Crown Resorts is relying on small-time punters to climb out of the coronavirus hole after lockdowns and travel bans slashed annual profits by more than $400 million.
Crown told shareholders on Wednesday that its annual profit over the 2019-20 financial year fell 80.2 per cent to $79.5 million.
Given the uncertainty around reopening Crown Melbourne, the group also revealed it would axe its final-year dividend of 30 cents a share – meaning major shareholder James Packer will miss out on a $75 million payday.
The results show casino closures cost the group $79.7 million in extra costs and lost revenue – with annual revenue down $881 million to $2.3 billion, a fall of 28 per cent.
“If you look across the business, you see that revenues were down about 25 per cent, which translates to the last quarter closure for the year, so it’s about where it was last year,” said Monash University gambling studies professor Charles Livingstone.
The results would have been much worse had government not intervened.
As for the future, it is looking very different to Crown’s past.
While the group has built a high-profile business on winning over mainly Asian high-roller gamblers, it is the everyday punter who is coming to the company’s rescue as restrictions ease outside Melbourne.
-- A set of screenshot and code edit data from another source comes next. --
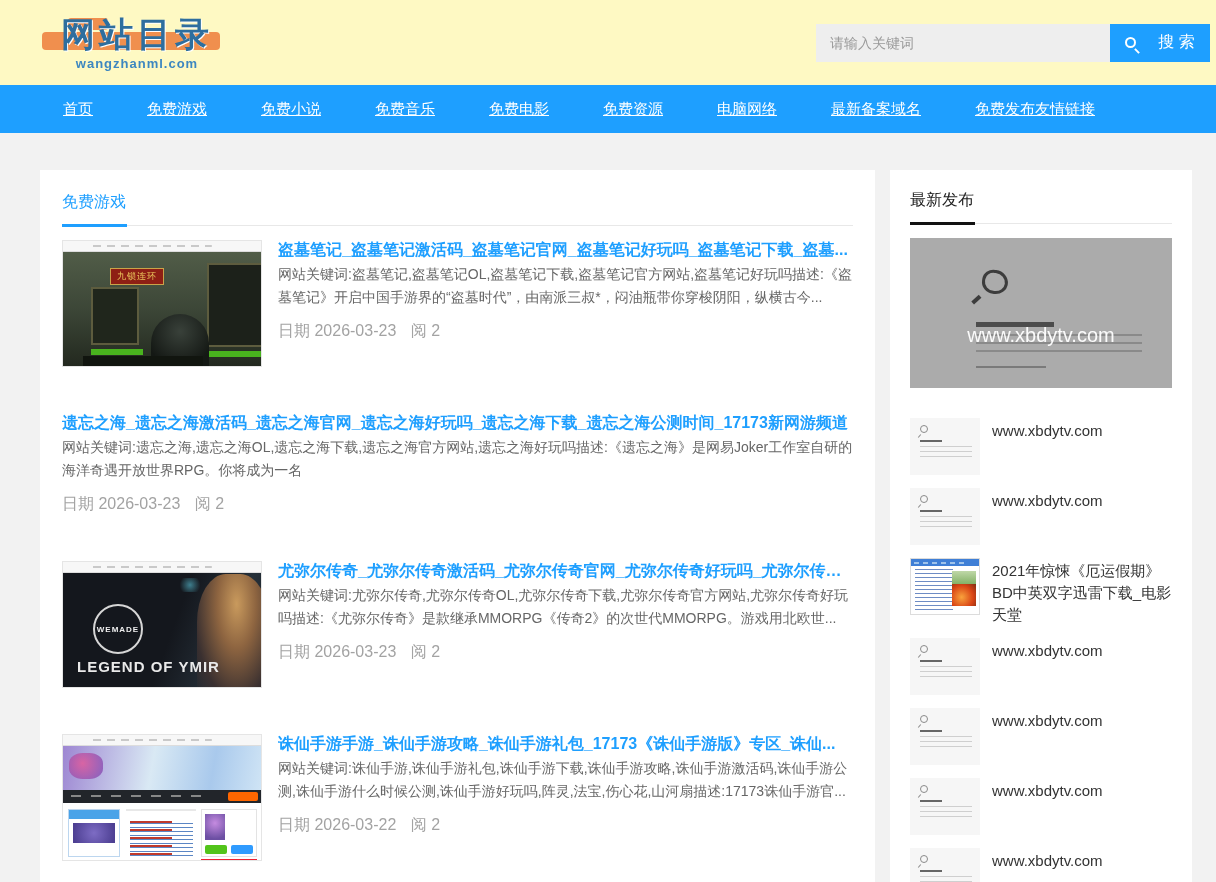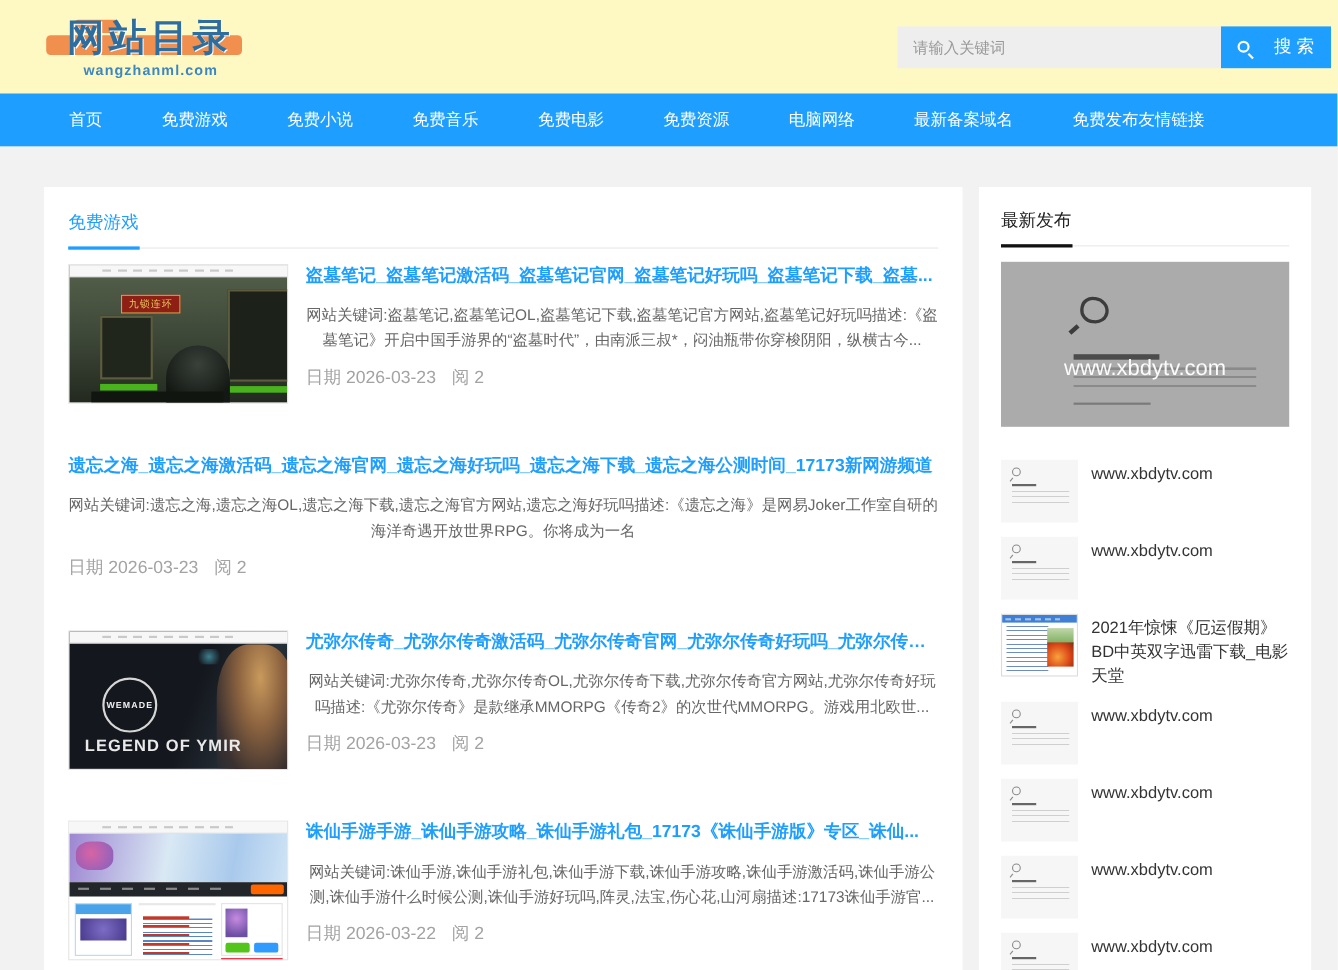--- a/index.html
+++ b/index.html
@@ -35,7 +35,7 @@
   .nav { height:48px; background:#1e9fff; display:flex; align-items:stretch;
     padding-left:36px; }
   .nav-item { display:flex; align-items:center; padding:0 27px; color:#fff;
-    font-size:15px; cursor:pointer; white-space:nowrap; }
+    font-size:15px; cursor:pointer; white-space:nowrap;text-decoration:underline; }
 
   
   .content { display:flex; gap:15px; margin-top:37px; padding:0 24px 0 40px;

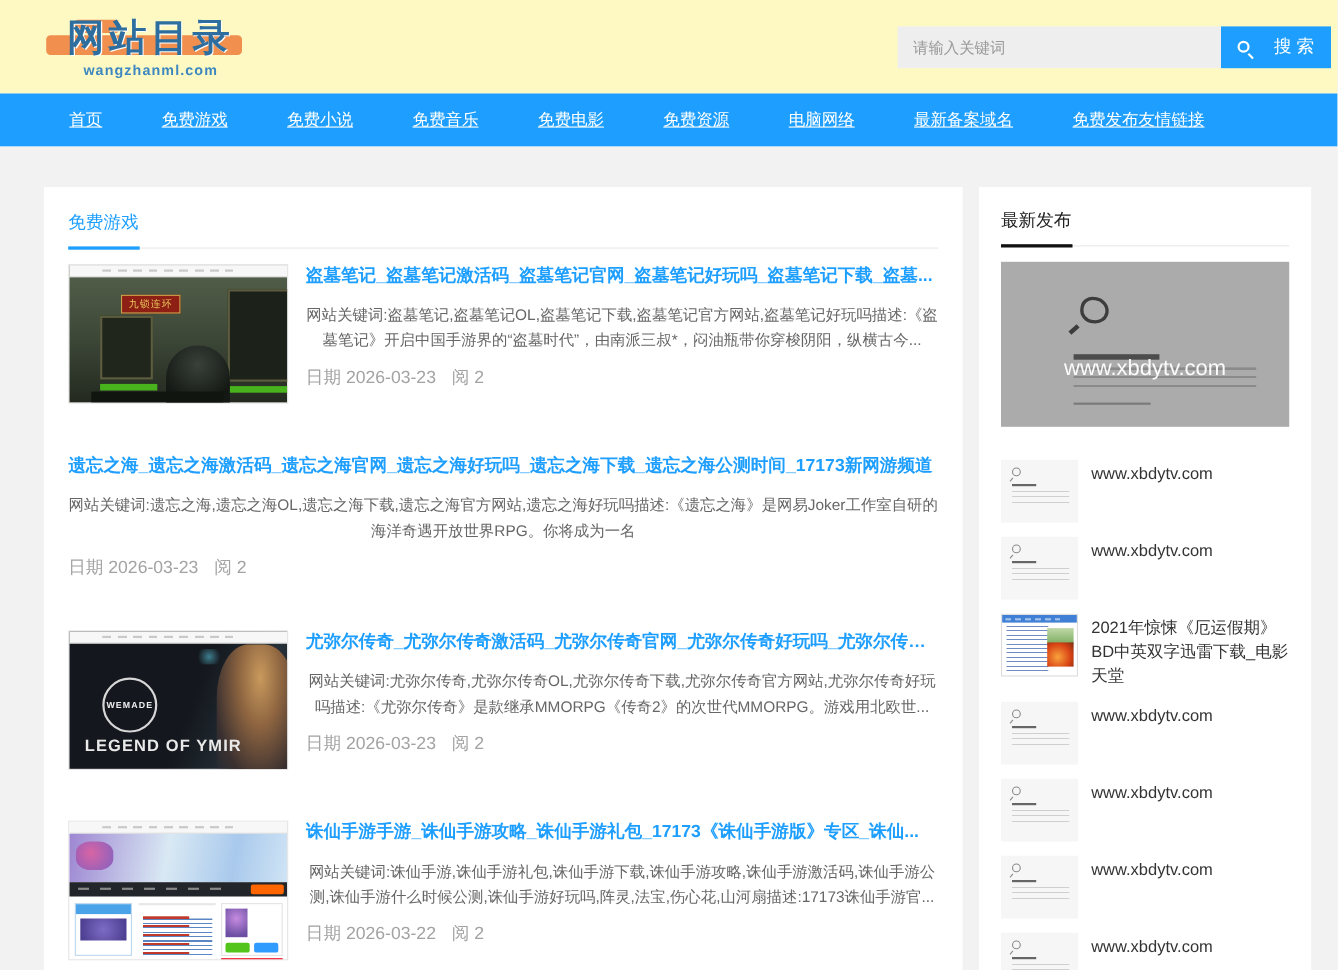--- a/index.html
+++ b/index.html
@@ -56,9 +56,9 @@
   .art-body { flex:1; min-width:0; }
   .art-title { font-size:16px; font-weight:bold; color:#1e9fff; white-space:nowrap;
     overflow:hidden; text-overflow:ellipsis; cursor:pointer; }
-  .art-desc { margin-top:14px; font-size:14px; color:#666; line-height:1.65;
+  .art-desc { margin-top:2px; font-size:14px; color:#666; line-height:1.65;
     display:-webkit-box; -webkit-line-clamp:2; -webkit-box-orient:vertical;
-    overflow:hidden; max-height:47px;text-align:center; }
+    overflow:hidden; max-height:47px; }
   .art-meta { margin-top:12px; font-size:16px; color:#a3a3a3; }
   .art-meta span { margin-right:10px; }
CEO Ken Barton told an analyst and media briefing that so far this financial year Crown’s Perth casino has come back with a vengeance, with gaming floor revenue jumping 18 per cent ahead of where it was at the same time last year.
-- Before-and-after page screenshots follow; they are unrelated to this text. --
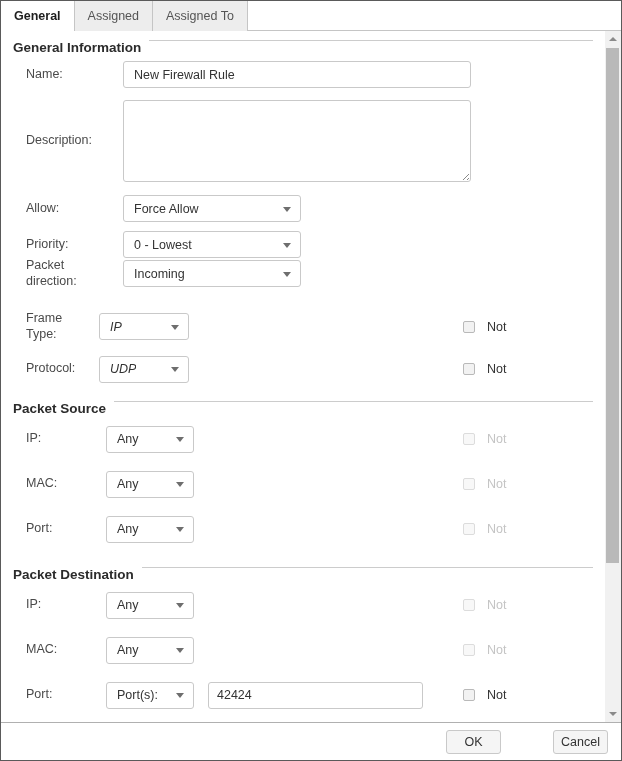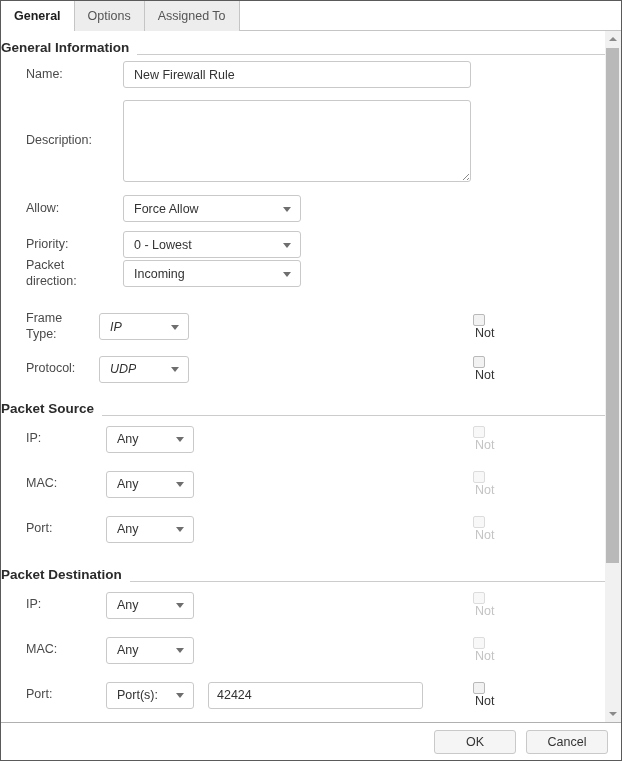--- a/index.html
+++ b/index.html
@@ -193,7 +193,7 @@
       <span>General</span>
     </div>
     <div class="tab">
-      <span>Options</span>
+      <span>Assigned</span>
     </div>
     <div class="tab">
       <span>Assigned To</span>

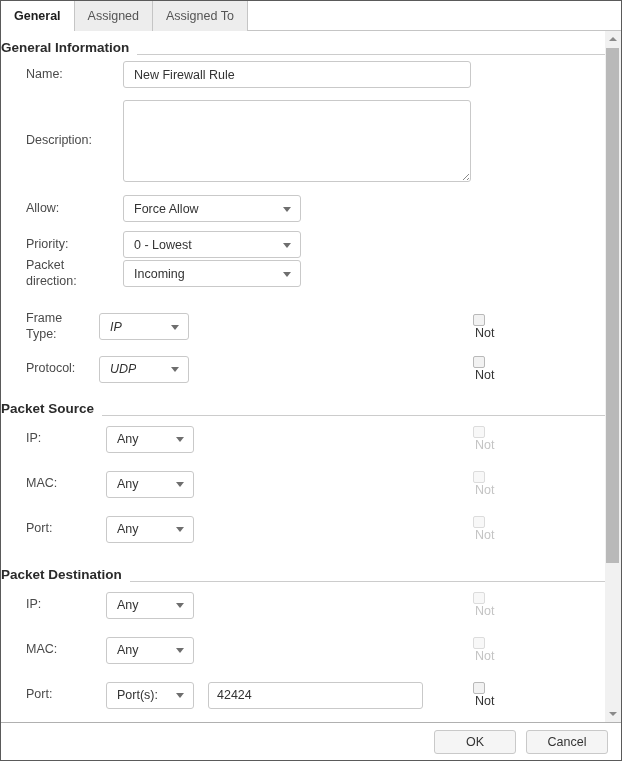--- a/index.html
+++ b/index.html
@@ -51,8 +51,8 @@
   }
 
   .sec-head {
-    display:flex; align-items:flex-end; gap:8px;
-    margin:0 0;
+    display:flex; align-items:flex-start; gap:8px;
+    margin:0 12px;
   }
   .sec-head .htxt { font-size:13.5px; font-weight:bold; color:#2b2b2b; white-space:nowrap; }
   .sec-head .rule { flex:1; height:1px; background:#ccc; }

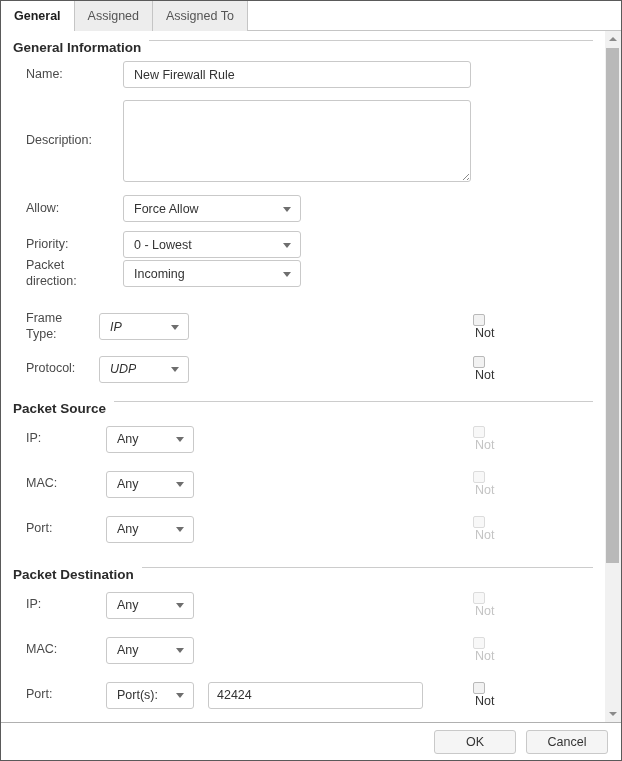--- a/index.html
+++ b/index.html
@@ -126,7 +126,7 @@
 
   .not-wrap {
     position:absolute; left:462px; top:50%; transform:translateY(-50%);
-    display:flex; align-items:center;flex-direction:column;
+    display:flex; align-items:center;
   }
   .cb {
     appearance:none; -webkit-appearance:none;

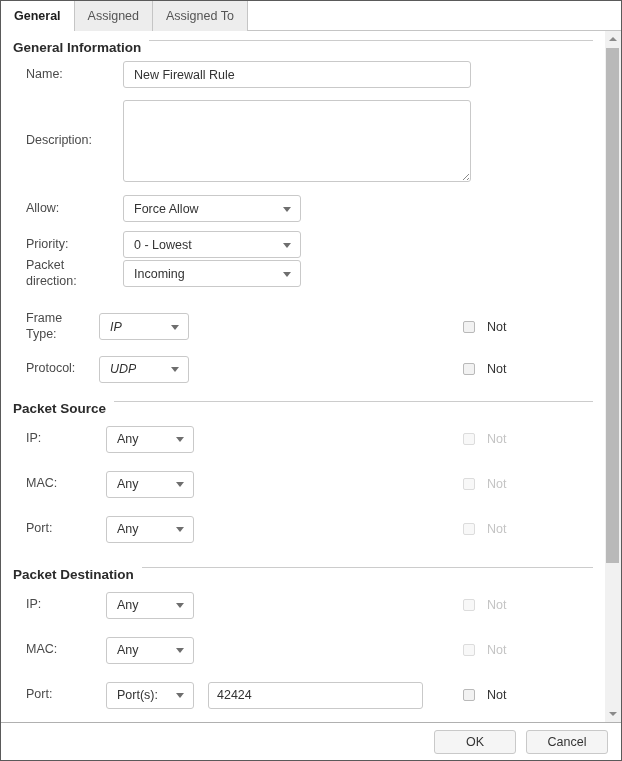--- a/index.html
+++ b/index.html
@@ -175,12 +175,13 @@
     gap:10px; padding-right:13px;
   }
   .btn {
-    width:82px; height:24px;
+    width:55px; height:24px;
     background:#f5f5f5;
     border:1px solid #c9c9c9; border-radius:3px;
     font-family:"Liberation Sans", sans-serif;
     font-size:12.5px; color:#333;
     cursor:default;
+    margin-left:42px;
   }
 </style>
 </head>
“The non-premium tables have been much stronger than the premium tables and the [gaming] machine revenue has been very strong,” Mr Barton said.
“It may be pent-up demand from people having to sit at home,” he said.
An analyst who declined to be named said taxpayers could be indirectly funding part of that uptick.
He told The New Daily “there has been a jump in wagering that could mean people are spending stimulus cash”.
But the high rollers will still be missed.
Although Mr Barton said there had been a boost to non-premium tables as local punters played cards and games, the absence of high rollers is hurting the table business, due to the amount they usually bet.
For example, in Perth, the tables part of the business is down 24 per cent on the same time last year.
The company’s three casinos in Melbourne, Perth and the UK all lost business during the pandemic, but there was one bright spot.
Digital gambling saw pre-tax earnings jump 30.9 per cent to $25.3 million.
Although that is a relatively small amount for Crown, it shows its reach is spreading outside the casinos and into the community.
The digital business consists of Betfair – an online betting exchange that allows people to make bets against each other while Crown takes a fee.
“It’s basically an online bookie,” Professor Livingstone said.
Digital also includes an 85 per cent stake in DGN Games, a social and mobile games operation that allows people to play poker machines remotely.
It’s a social casino that they seem to be pushing hard,” Professor Livingstone said.
“When you sign up, you get a lot of free credits, and when they run out, you buy more for maybe $20 or so,” Professor Livingstone said.
“When they are used up, you buy again – you can win credits but the way it is set up you lose more than you win.”
“Similar businesses have done well in the US,” he said.
Meanwhile, Crown is spending big on its new Sydney property at Barangaroo, which is due to be opened in December this year.
Crown spent $537 million on the project last financial year and is budgeting for another $593 million this year.
Net debt for Crown more than doubled to $891.5 million during the year, which is largely driven by the Barangaroo development costs.
Credit rating agency Moody’s Investors Services said it could see significant downside risk for Crown, “as the severity and duration of the pandemic are still uncertain”.
“Crown Melbourne, which generates around 70 per cent of the group’s EBITDA, has remained closed since March 2020,” it said.